Every paycheck that you have brought home has helped contribute toward the house where you live. Your monthly mortgage payments could be as much as 30% of your combined income, and you may also have contributed a lot of sweat equity by helping to maintain and fix up the property. Your home represents a significant portion of your personal wealth.
You believe that divorce is in your immediate future, but you still feel a deep sense of attachment to the home where you lived while married. Should keeping the house be your top priority in your upcoming Texas divorce?
You don’t have to live in the home to share in it
One of the most persistent myths related to property division in modern divorces is the urban legend that those who move out of the family home in the divorce receive nothing. However, Texas has a very thorough community property law that applies when dividing your assets in a divorce.
Your contributions throughout the marriage will make at least part of the home’s equity shareable community property. Even if your spouse is the one who keeps the house or the courts order you to sell it, you should receive an appropriate portion of the equity in the divorce.
Homeownership can be harder on your own
Although you can currently afford the mortgage, it can be much more difficult to do so with only one income. You may not make enough to qualify for the mortgage you will need, especially when you consider the necessity of withdrawing equity to compensate your spouse. Additionally, it is important for you to consider the practical implications of solitary homeownership.

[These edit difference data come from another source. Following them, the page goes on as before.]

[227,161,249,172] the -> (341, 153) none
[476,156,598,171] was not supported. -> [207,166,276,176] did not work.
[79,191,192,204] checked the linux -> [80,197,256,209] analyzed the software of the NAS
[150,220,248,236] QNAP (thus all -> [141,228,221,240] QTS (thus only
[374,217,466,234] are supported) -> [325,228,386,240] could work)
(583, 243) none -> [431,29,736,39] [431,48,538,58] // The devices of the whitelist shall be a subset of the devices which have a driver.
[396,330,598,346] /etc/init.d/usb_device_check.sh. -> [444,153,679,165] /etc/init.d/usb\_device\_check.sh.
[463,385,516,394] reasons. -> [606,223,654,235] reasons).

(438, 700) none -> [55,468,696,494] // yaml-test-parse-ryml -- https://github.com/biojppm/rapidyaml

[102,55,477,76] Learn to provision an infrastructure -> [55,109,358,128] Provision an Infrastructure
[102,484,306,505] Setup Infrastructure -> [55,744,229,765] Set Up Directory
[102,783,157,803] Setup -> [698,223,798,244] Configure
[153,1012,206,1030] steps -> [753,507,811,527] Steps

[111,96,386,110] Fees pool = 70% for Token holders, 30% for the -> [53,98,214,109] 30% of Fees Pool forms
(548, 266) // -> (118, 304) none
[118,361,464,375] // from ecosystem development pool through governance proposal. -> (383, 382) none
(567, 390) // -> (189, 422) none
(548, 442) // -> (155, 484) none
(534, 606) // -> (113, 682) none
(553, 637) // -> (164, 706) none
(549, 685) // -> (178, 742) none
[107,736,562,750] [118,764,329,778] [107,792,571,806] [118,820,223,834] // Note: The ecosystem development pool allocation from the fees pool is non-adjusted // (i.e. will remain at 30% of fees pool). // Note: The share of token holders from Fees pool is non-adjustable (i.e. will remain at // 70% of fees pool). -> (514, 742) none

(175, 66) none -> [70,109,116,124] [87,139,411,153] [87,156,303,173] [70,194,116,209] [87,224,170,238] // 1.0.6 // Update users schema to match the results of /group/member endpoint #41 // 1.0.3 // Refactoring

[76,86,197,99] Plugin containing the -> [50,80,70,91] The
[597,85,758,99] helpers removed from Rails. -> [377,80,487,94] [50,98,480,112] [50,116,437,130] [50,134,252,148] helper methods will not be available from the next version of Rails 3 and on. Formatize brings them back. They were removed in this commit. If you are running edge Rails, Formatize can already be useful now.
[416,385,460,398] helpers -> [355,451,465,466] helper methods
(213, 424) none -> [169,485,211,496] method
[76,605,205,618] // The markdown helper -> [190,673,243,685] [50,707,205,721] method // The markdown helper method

Do you have enough time every week to do all of the cleaning and household maintenance that you used to share with your spouse? For some people, staying in the same home after divorce will be unrealistic. For others, it will be possible if they are fully committed to the reality of solitary homeownership.
The good news is that even if you don’t ask to keep the home, you should still receive a fair portion of the home equity in the property division process. Setting clear goals for the division of your assets in your upcoming Texas divorce will make it easier for you to set yourself up for success in the future.